After three decades of multi-agent research at LIACC, one hard lesson stands out: multi-agent failure modes are rarely what the single-agent safety literature predicts.
Emergent failures we audit for
- Coordination collapse. Agents keep exchanging messages but make no decision. Livelock.
- Convention capture. A norm emerges that optimises for inter-agent compatibility at the expense of the original objective.
- Information cascades. Agents copy a wrong belief that propagates faster than any one agent can self-correct.
- Adversarial takeover.

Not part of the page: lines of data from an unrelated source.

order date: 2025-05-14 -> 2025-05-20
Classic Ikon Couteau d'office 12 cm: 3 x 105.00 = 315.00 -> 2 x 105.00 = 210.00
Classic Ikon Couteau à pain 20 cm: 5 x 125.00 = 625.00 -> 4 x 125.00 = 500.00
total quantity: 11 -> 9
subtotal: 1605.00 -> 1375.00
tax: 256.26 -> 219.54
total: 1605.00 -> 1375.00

A single compromised or misconfigured agent derails the collective.
The audit
- Can we replay any episode step-by-step with deterministic seeds?
- Does the system have a kill switch at the coordinator level, not per-agent?

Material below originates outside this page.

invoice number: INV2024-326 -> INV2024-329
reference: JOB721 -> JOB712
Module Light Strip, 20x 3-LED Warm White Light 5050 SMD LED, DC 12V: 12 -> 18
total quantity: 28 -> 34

- Is there an observable consensus metric that plateaus or diverges?
- Can we inject an adversarial agent and measure the degradation?

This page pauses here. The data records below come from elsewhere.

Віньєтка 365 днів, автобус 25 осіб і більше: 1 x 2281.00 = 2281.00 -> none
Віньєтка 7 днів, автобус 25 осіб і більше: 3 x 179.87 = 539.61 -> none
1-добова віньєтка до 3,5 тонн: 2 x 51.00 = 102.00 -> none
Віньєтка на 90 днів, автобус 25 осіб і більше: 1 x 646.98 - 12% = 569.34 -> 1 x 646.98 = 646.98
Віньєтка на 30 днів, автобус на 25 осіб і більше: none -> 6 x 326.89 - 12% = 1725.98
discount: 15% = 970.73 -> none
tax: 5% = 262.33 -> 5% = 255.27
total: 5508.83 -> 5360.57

- Have we tested with out-of-distribution demand / load / topology?
- Is there a drift monitor on inter-agent message distributions?
- Do we log counterfactual decisions for a 5% sample?
- Does each agent expose a typed contract, not a free-form interface?
Why this matters commercially
The AI Act's high-risk tier will swallow most deployed multi-agent systems over the next three years. Auditability is not optional; the audit we run in-house is the one we'd like a regulator to run on us.